Una parte de mi historia no es demasiado probable. ¿Quién metería a un hombre en un zoológico? Yo, por ejemplo. ¿Quién haría algo semejante? ¿Unos extraterrestres? ¿Volvemos de nuevo al asunto de los extraterrestres? ¿Quién sabe algo de ellos? Yo no conozco nada en absoluto al respecto.
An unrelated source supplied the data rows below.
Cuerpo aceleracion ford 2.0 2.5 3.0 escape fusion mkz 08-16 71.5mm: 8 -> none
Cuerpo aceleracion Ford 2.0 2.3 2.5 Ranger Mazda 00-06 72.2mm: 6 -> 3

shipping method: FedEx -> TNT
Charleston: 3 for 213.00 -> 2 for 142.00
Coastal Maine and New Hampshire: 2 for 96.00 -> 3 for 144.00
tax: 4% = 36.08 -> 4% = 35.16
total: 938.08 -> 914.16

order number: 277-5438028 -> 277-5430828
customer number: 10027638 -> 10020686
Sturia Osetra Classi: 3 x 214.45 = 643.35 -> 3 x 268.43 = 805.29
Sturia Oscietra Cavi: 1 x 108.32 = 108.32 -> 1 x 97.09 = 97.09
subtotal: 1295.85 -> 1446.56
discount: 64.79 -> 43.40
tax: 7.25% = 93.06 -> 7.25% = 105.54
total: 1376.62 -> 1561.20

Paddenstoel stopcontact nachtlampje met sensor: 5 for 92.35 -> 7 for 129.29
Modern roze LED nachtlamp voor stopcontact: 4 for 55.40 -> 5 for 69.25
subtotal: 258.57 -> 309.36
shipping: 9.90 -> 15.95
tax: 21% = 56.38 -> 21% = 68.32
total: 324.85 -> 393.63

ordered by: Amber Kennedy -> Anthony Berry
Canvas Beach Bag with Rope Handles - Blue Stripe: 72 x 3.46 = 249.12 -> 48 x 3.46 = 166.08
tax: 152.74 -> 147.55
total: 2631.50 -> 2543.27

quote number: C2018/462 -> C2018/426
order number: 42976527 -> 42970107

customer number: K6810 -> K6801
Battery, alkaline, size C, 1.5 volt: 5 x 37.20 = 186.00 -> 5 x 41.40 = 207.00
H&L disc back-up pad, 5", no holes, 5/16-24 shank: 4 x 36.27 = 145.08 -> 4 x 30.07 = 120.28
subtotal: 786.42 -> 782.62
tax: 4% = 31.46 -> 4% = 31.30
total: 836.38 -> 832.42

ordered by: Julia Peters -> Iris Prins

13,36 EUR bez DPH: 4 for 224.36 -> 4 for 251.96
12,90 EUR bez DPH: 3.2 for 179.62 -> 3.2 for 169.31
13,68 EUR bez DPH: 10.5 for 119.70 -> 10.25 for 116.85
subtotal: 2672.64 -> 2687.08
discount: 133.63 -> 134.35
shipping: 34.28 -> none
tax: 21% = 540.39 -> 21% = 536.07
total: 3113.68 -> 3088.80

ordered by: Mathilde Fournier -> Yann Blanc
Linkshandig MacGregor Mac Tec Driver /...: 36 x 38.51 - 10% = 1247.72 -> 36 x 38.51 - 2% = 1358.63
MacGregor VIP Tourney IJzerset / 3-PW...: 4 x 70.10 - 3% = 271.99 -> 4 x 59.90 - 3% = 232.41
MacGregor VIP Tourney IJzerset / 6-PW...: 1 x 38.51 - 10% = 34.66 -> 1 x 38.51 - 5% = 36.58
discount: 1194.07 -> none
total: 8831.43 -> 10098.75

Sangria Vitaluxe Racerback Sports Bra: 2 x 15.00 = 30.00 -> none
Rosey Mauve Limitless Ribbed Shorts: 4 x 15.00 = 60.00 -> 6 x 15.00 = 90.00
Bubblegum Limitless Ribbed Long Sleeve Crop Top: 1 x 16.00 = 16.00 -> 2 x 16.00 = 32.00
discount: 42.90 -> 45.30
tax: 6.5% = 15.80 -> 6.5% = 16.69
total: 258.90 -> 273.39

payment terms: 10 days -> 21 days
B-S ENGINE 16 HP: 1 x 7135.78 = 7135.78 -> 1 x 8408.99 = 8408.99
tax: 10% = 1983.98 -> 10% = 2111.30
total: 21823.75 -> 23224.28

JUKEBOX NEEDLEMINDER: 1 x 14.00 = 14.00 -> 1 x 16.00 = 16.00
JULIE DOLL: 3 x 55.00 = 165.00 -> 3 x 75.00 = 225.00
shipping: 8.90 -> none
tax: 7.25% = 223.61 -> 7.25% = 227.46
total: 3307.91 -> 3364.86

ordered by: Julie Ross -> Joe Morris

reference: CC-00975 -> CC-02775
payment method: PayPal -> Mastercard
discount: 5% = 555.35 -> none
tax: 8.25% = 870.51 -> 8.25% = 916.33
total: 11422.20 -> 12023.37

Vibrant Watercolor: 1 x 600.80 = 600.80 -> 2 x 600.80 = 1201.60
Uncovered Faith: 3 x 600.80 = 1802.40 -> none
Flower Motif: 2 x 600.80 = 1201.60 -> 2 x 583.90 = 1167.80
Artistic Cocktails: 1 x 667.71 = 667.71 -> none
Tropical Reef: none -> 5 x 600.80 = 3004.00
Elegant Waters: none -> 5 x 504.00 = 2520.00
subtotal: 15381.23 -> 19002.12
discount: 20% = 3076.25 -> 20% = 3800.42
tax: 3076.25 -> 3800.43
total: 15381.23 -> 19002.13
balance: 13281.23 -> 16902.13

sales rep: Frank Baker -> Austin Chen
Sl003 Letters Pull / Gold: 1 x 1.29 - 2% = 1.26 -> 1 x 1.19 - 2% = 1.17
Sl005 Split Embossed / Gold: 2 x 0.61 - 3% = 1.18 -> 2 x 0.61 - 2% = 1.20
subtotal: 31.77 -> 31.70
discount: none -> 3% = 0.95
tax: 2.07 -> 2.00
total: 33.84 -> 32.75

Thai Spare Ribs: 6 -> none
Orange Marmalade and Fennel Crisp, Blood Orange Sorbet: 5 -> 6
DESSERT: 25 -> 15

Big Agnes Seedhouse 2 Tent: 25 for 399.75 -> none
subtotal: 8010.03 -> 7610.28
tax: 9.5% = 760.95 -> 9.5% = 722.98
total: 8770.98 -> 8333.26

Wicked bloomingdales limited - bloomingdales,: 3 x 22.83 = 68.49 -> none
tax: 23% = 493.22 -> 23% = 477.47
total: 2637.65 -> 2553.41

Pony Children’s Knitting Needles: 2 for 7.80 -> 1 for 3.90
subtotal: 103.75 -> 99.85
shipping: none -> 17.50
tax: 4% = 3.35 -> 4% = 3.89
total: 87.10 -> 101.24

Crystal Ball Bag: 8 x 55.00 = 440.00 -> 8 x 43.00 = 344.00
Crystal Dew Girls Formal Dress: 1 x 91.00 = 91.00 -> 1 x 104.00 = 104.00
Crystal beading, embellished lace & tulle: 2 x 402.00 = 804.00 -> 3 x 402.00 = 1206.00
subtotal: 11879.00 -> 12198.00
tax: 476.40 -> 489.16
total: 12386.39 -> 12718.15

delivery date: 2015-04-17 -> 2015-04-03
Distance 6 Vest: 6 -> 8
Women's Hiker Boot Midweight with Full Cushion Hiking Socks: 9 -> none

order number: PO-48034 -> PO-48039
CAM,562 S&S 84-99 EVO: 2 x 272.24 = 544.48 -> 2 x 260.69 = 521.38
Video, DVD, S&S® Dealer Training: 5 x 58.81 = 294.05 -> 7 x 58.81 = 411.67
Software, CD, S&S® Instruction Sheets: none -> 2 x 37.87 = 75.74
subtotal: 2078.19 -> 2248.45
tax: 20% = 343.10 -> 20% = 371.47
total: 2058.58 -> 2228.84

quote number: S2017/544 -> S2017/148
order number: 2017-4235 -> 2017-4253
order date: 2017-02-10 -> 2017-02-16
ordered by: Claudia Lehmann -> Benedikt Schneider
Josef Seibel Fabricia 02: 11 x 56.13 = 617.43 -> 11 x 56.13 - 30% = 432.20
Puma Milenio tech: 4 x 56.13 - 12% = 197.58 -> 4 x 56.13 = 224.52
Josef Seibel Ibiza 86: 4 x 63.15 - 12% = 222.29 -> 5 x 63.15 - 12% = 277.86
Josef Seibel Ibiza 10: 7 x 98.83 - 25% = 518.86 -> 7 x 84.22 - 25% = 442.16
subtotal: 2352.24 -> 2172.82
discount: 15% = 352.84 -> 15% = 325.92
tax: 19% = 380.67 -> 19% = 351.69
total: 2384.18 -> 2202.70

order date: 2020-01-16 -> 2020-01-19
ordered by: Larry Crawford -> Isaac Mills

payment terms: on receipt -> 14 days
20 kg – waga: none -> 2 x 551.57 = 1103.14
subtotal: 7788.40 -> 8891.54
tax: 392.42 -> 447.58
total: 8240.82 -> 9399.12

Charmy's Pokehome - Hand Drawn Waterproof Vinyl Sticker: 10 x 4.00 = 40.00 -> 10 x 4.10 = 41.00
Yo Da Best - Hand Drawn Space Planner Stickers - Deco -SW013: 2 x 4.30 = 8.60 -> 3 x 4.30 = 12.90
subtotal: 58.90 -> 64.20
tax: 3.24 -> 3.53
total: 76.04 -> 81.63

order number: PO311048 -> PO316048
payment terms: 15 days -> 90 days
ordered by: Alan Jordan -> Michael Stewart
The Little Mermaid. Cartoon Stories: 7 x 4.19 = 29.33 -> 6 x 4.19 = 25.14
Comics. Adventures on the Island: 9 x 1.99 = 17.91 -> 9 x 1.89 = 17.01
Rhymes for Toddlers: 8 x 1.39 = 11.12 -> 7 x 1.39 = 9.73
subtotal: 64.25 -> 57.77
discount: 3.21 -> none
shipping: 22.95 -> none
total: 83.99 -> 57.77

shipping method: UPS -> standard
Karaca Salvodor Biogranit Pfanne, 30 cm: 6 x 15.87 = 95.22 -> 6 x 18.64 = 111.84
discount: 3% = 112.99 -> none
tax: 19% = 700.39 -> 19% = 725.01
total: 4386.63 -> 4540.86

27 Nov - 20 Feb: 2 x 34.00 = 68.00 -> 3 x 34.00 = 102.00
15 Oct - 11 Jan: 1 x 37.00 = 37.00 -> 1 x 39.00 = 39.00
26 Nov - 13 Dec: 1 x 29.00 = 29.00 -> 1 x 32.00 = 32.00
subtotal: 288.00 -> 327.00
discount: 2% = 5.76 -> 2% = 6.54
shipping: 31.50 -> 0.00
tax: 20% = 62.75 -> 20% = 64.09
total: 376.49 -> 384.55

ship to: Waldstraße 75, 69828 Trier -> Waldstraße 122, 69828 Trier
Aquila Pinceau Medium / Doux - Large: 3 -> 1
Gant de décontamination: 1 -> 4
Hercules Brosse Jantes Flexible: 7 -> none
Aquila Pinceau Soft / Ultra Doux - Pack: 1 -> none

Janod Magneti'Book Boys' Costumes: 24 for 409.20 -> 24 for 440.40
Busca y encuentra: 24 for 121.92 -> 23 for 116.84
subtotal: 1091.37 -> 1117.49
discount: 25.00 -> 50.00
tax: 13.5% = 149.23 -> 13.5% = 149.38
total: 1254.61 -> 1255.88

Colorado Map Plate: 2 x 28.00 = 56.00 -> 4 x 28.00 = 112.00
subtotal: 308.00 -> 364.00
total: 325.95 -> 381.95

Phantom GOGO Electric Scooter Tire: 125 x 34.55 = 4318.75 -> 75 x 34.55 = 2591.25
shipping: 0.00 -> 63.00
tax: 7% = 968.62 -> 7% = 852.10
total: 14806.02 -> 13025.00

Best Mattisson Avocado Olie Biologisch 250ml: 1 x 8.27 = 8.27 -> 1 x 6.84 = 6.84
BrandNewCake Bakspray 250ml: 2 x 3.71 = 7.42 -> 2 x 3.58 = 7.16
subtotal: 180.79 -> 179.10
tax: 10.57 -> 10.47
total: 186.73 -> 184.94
Mi mejor teoría es que se trata de gente normal. Ellos son los que me mantienen aquí. Gente ordinaria acudiendo a verme a través de estas paredes. Leen lo que tecleo en esta máquina de escribir a medida que las palabras van apareciendo en una enorme pantalla luminosa semejante a la que destila las noticias alrededor del edificio del Times en la calle 42. Es probable que se rían cuando escribo algo divertido, y que se aburran y dejen de leer cuando escribo algo grave e importante, como una llamada de socorro. O al revés. De todos modos, no deben tomarse en serio nada de lo que digo. A ninguno de ellos le importa el que yo esté aquí. Para ellos no soy más que un animal en una jaula, entre otros muchos. Ustedes pueden objetar que un ser humano no es lo mismo que un animal, pero después de todo, ¿están ustedes seguros de ello? Ellos —los espectadores— parecen pensar que sí. De todos modos, ninguno de ellos me ayuda a salir. Ninguno de ellos parece pensar que es extraño y poco habitual el que yo esté aquí. Ninguno de ellos piensa que esto está mal. Eso es lo terrible.

¿«Terrible»?

No es eso lo terrible. En absoluto. ¿Cómo podría serlo? No se trata más que de otra historia. Quizás ustedes no piensen que es otra historia porque se hallan ahí abajo, leyendo esa pantalla luminosa, pero yo sé que se trata de una historia, porque debo sentarme aquí en el taburete e inventarla. Oh, quizá fuera terrible hace tiempo, cuando pensé en ello por primera vez, pero hace ya tantos años que estoy aquí. Tantos y tantos años. La historia ha durado tanto tiempo. Nada puede ser terrible a lo largo de tantos años. Dije que es terrible tan sólo porque hay que decir algo, ¿comprenden? Una u otra cosa, pero algo. Lo único que me aterrorizaría ahora sería alguien que entrara. Alguien entrando y diciéndome:

—Está bien, señor Disch. Está usted libre.

Eso es lo que sería realmente terrible.